(The data begins)
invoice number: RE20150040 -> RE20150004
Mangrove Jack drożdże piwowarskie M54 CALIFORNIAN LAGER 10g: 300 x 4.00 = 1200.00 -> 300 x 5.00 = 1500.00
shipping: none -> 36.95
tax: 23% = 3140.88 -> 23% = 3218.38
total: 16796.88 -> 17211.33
(The data ends)
-- Required action --
Repeat every line of the material exactly.

-- Answer space --
invoice number: RE20150040 -> RE20150004
Mangrove Jack drożdże piwowarskie M54 CALIFORNIAN LAGER 10g: 300 x 4.00 = 1200.00 -> 300 x 5.00 = 1500.00
shipping: none -> 36.95
tax: 23% = 3140.88 -> 23% = 3218.38
total: 16796.88 -> 17211.33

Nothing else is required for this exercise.